Why would they do this? Well, it’s all about the disparity between how the nuclear industry wants us to see it and the how it actually is. When you read the nuclear comic books (industry press releases and propaganda), Nuclear Power is a squared-jawed superhero with his fists on his hips, staring towards the future and poised to save the world from the evils of climate change. KA-POW! Chill out, global warming! BAM! You’re going down, greenhouse gases!

But beneath the disguise, things aren’t what they seem. Nuclear Power is actually a 60 year-old guy with delusions of grandeur, still living with his mom and dependent on hand outs from her. He’s stinking up the place and is really high maintenance. He has embarrassing accidents that his mom has to clean up for him. Sure, he still straps on his corset and pulls on his tights and ignores his aches and pains to get out there to try and fight but it’s not working. He’s exhausted. He tells anyone who will listen about his former glories and triumphs but they’re looking and sounding a bit dubious nowadays. If he was honest with himself, he’d see that over the years he’s done more harm than good. Is it actually possible he’s been a supervillain all this time?
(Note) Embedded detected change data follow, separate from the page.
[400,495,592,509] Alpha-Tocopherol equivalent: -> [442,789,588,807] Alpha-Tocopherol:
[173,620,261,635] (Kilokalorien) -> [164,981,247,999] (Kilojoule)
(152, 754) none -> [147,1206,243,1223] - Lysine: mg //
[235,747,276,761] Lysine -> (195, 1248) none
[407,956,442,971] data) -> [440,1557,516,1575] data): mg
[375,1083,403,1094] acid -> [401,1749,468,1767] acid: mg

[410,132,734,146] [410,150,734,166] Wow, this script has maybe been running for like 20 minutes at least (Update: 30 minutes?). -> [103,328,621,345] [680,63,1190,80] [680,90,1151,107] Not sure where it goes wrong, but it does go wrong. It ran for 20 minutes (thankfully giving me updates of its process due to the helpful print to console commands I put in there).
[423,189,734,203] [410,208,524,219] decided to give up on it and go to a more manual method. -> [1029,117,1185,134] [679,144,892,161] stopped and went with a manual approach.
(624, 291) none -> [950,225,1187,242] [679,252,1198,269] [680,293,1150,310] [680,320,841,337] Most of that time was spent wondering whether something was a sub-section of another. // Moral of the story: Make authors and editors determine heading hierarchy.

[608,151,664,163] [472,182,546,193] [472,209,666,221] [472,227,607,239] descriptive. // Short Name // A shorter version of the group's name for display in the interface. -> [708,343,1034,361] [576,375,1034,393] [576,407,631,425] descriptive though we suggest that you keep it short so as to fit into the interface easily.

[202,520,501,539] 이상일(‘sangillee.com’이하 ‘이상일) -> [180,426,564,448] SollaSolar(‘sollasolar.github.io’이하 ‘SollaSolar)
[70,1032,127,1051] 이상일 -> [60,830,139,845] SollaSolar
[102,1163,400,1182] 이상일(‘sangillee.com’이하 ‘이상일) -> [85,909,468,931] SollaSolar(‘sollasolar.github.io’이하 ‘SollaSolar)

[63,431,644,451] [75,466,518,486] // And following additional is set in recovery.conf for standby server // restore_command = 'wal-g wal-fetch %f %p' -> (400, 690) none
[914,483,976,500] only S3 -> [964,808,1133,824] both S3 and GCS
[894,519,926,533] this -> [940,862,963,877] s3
Not only that but the other younger guys, Solar Power, Wind Turbine and their teams, are racing about, beating evil with ease and making him look bad. The public turn out in the thousands to whistle and cheer whenever they appear. When Nuclear Power shows up they all look uncomfortable and say they have to be somewhere else.

Deep down he knows he’s beat but he can’t admit it. He can’t keep up. He thinks of a world without him and shudders. What can he do? What are Solar Power and Wind Turbine’s team up to now? What will they do next? How can he stop them and regain his glory? He needs to know. So he cheats, he sneaks, and he spies. He tries to stop people talking about the bad things he’s done. Then he gets caught because he’s not as clever as he thinks he is, and he ends up looking even more pathetic.

The nuclear industry needs to wake up to reality; the case for nuclear power should speak for itself but it can’t. If its promise that nuclear power is clean, safe, cheap, and able to fight climate change were true, the industry wouldn’t need to rely on dirty tricks, spin, propaganda, and – yes – criminality to further its agenda.

They say nuclear power, having been around for so long, is a mature industry. Its tactics show it to be anything but mature. Time to grow up, dude.

(Image © Patrik Rastenberger / Greenpeace. Greenpeace activists hold up banners as a protest against the nuclear power plant in Olkiluoto, Finland. The French company AREVA is backing the construction which is five years behind schedule and 3.3 billion euros over budget.)